Thomas Tallis
(Born; Circa;1505; Died; Greenwich, 23 Nov 1585). English composer.
He was organist of the Benedictine Priory of Dover in 1532, then probably organist at St
Mary-at-Hill, London (1537-8). About 1538 he moved to Waltham Abbey where, at the
dissolution (1540), he was a senior lay clerk. In 1541-2 he was a lay clerk at Canterbury
Cathedral, and in 1543 became a Gentleman of the Chapel Royal; he remained in the royal
household until his death acting as organist, though he was not so designated until after
1570. In 1575 Elizabeth I granted him a licence, with Byrd, to print and publish music, as
a result of which the Cantiones sacrae, an anthology of Latin motets by both
composers, appeared later that year.
His earliest surviving works are probably three votive
antiphons (Salve intemerata virgo, Ave rosa sine spinis and Ave Dei
patris filia) in the traditional structure common up to Circa;1530: division into two
halves, with sections in reduced and full textures. Other early works include the
Magnificat and another votive antiphon, Sancte Deus, both for men's voices. Two of
his most sumptuous works, the six-voice antiphon Gaude gloriosa Dei mater and the
seven-voice Mass 'Puer natus est nobis', date from Mary Tudor's brief reign
(1553-8), the former featuring musical imagery and melismatic writing, the latter expert
handling of current techniques of structural imitation and choral antiphony. He also
composed six Latin responsories and seven Office hymns for the Sarum rite and large-scale
Latin psalm motets early in Elizabeth's reign. The 40-voice motet, Spem in alium,
an astonishing technical achievement, may have been composed in 1573.

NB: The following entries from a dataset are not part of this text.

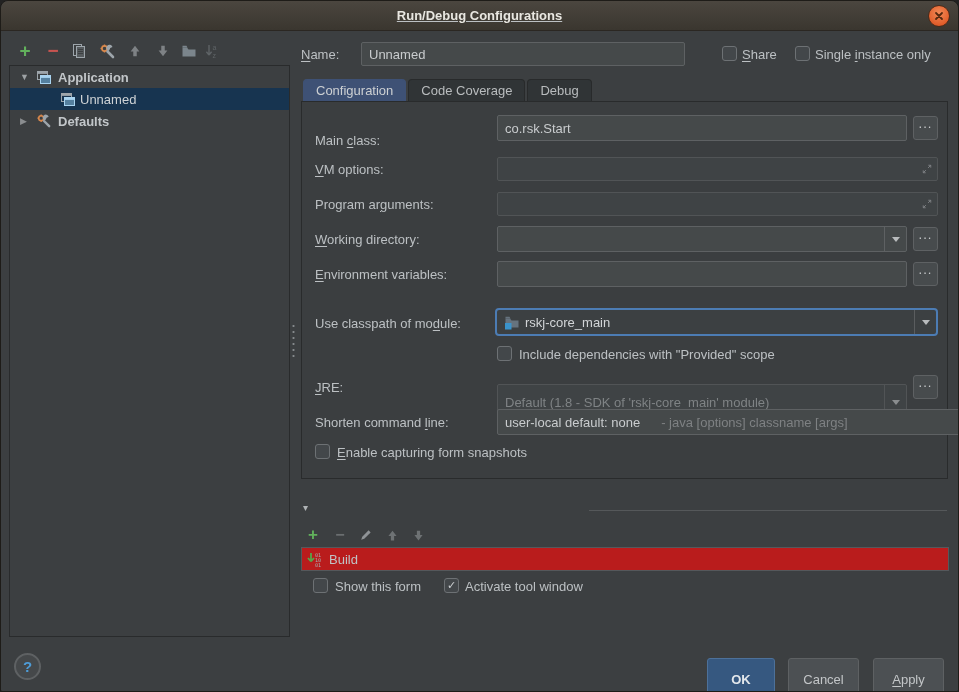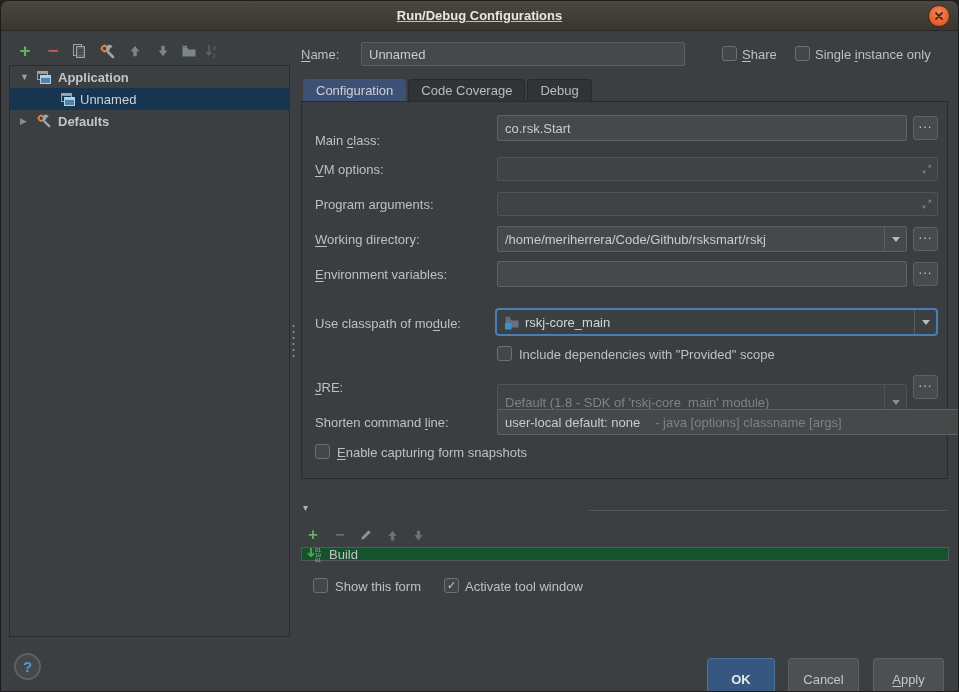--- a/index.html
+++ b/index.html
@@ -215,7 +215,6 @@
 
     <span class="lbl" style="left:13px;top:130px"><u>W</u>orking directory:</span>
     <div class="combo" style="left:195px;top:124px;width:410px;height:26px">
-      <span style="overflow:hidden;white-space:nowrap">/home/meriherrera/Code/Github/rsksmart/rskj</span>
       <span class="arrow-zone">
           <span class="tri"></span>
         </span>

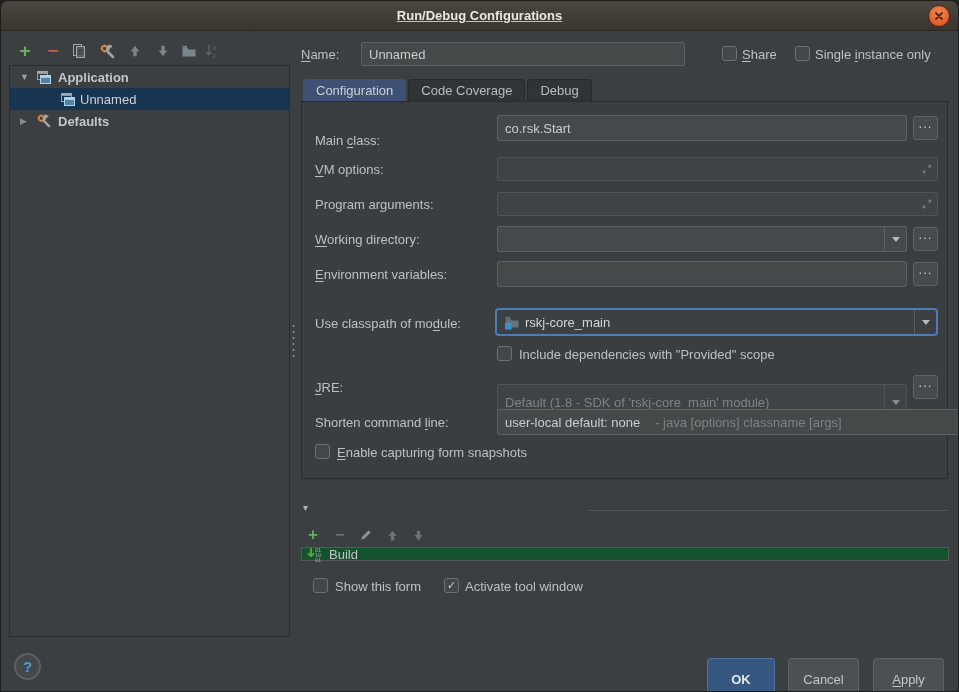--- a/index.html
+++ b/index.html
@@ -259,7 +259,7 @@
     <span class="lbl" style="left:13px;top:313px">Shorten command <u>l</u>ine:</span>
     <div class="combo" style="left:195px;top:307px;width:510px;height:26px">
       <span style="white-space:nowrap">user-local default: none</span>
-      <span style="white-space:nowrap;color:#7E8183;margin-left:15px">- java [options] classname [args]</span>
+      <span style="white-space:nowrap;color:#7E8183;margin-left:21px">- java [options] classname [args]</span>
       <span class="arrow-zone">
           <span class="tri"></span>
         </span>

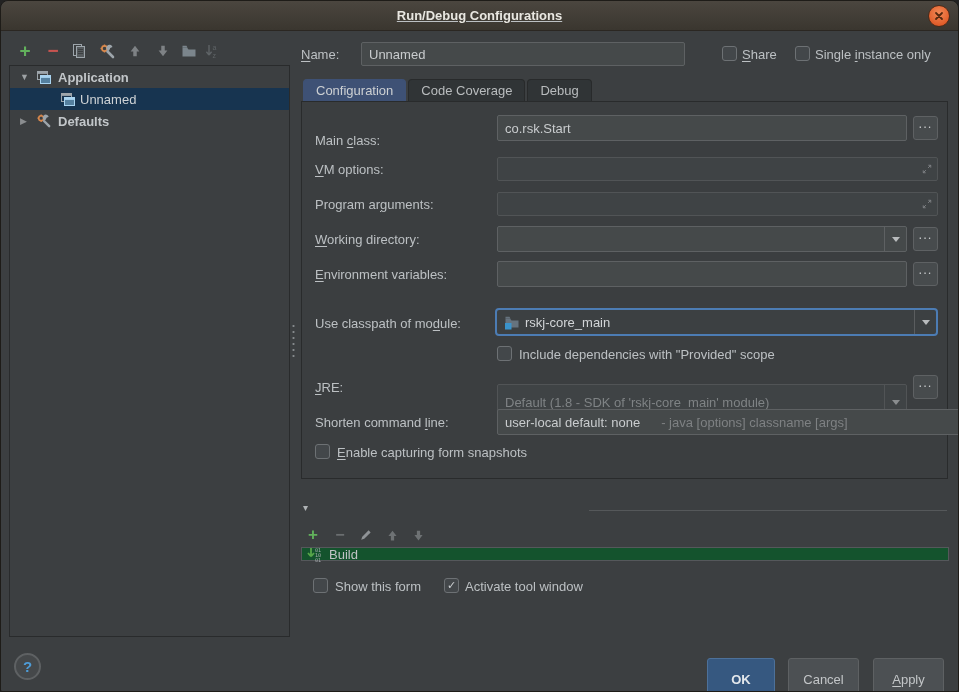--- a/index.html
+++ b/index.html
@@ -70,7 +70,7 @@
   
   .bl-line { position:absolute; height:1px; background:#55585A; }
   .bl-toolbar-icon { position:absolute; width:18px; height:18px; top:525px; display:flex; align-items:center; justify-content:center; cursor:pointer; font-size:16px; font-weight:bold; }
-  .build-box { position:absolute; left:300px; top:546px; width:648px; height:14px; background:#14532d; border:1px solid #55585B; display:flex; align-items:center; }
+  .build-box { position:absolute; left:300px; top:546px; width:648px; height:24px; background:#b91c1c; border:1px solid #55585B; display:flex; align-items:center; }
   
   .btn { position:absolute; height:42px; border-radius:3px; background:#4C5053; border:1px solid #5E6163; color:#C3C6C8;
     display:flex; align-items:center; justify-content:center; font-size:13px; cursor:pointer; }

Tallis was one of the first to write for the new Anglican
liturgy of 1547-53. Much of this music, including If ye love me and Hear the
voice and prayer, is in four parts with clear syllabic word-setting and represents the
prototype of the early English anthem. His Dorian Service is in a similar style. Among his
Elizabethan vernacular music are nine four-voice psalm tunes (1567) and various English
adaptations of Latin motets (e.g. Absterge Domine); the Latin Lamentations and the
paired five-voice Magnificat and Nunc dimittis also date from this period. His
instrumental works include keyboard arrangements of four partsongs and many cantus
firmus settings and a small but distinguished contribution to the repertory of consort
music which includes two fine In Nomines. Tallis's early music is relatively
undistinguished, with neither Taverner's mastery of the festal style nor Tye's modernisms.
But much of his later work is among the finest in Europe, ranging from the artless
perfection of his short anthems to the restrained pathos of the Lamentations.